=== GOAL OF THE EXERCISE ===
Pull every line containing the word "order" from the records.

=== RECORDED INFORMATION ===
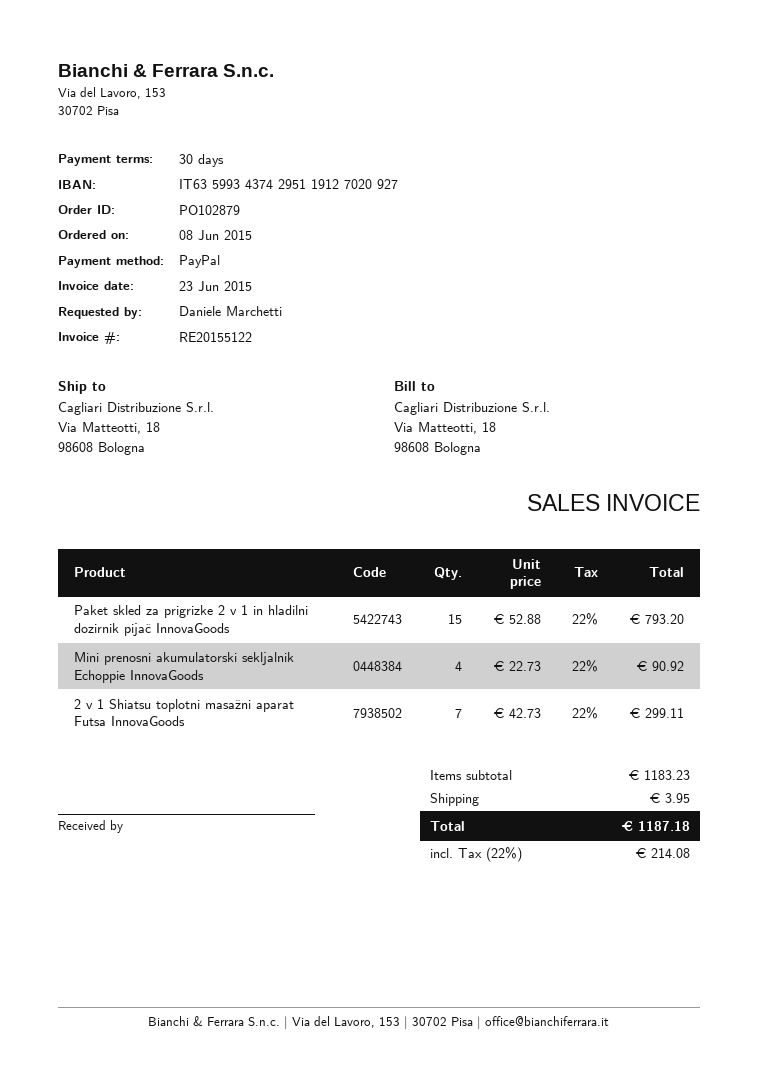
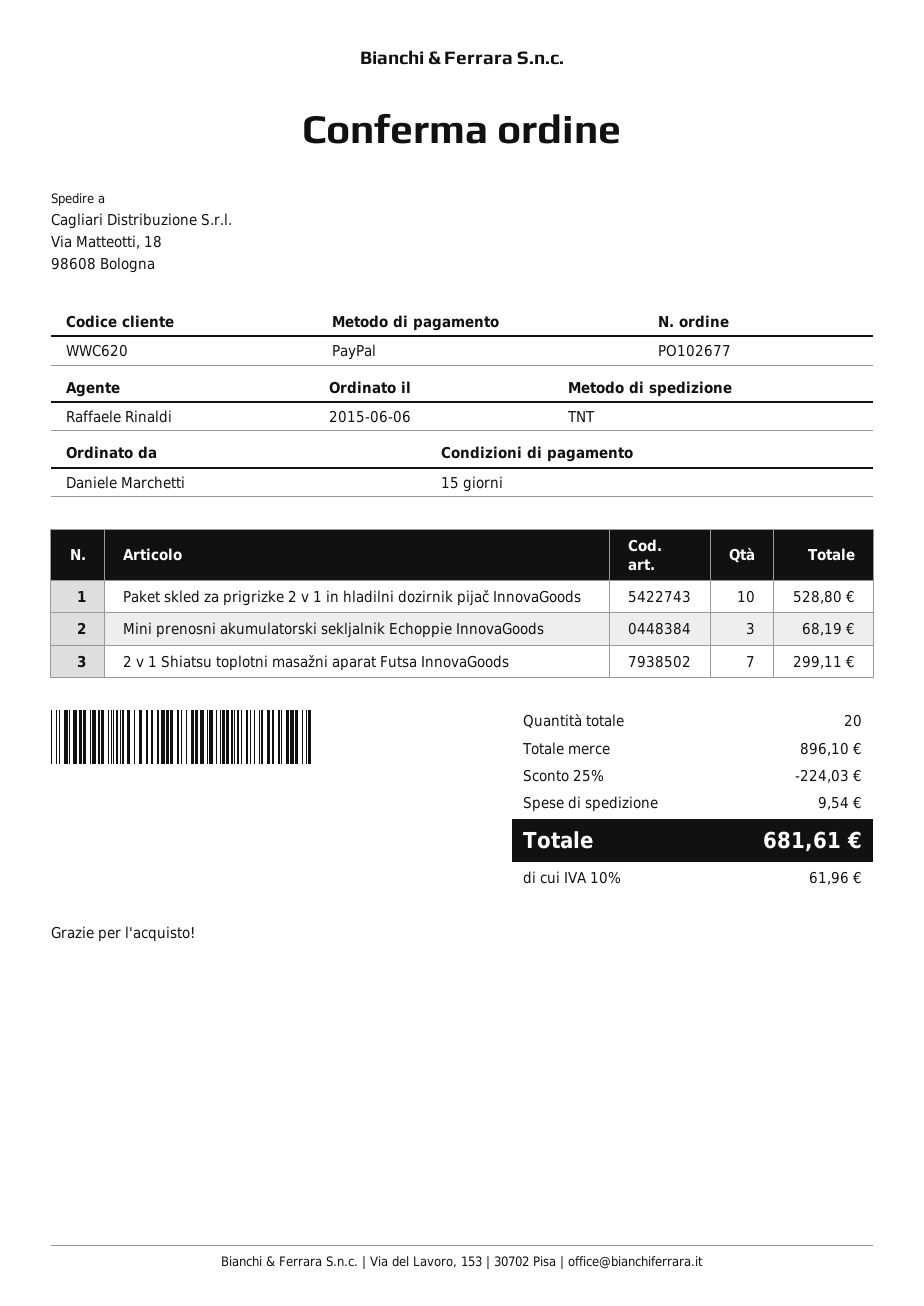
order number: PO102879 -> PO102677
order date: 2015-06-08 -> 2015-06-06
payment terms: 30 days -> 15 days
Paket skled za prigrizke 2 v 1 in hladilni dozirnik pijač InnovaGoods: 15 for 793.20 -> 10 for 528.80
Mini prenosni akumulatorski sekljalnik Echoppie InnovaGoods: 4 for 90.92 -> 3 for 68.19
subtotal: 1183.23 -> 896.10
discount: none -> 25% = 224.03
shipping: 3.95 -> 9.54
tax: 22% = 214.08 -> 10% = 61.96
total: 1187.18 -> 681.61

=== WRITTEN REPLY ===
order number: PO102879 -> PO102677
order date: 2015-06-08 -> 2015-06-06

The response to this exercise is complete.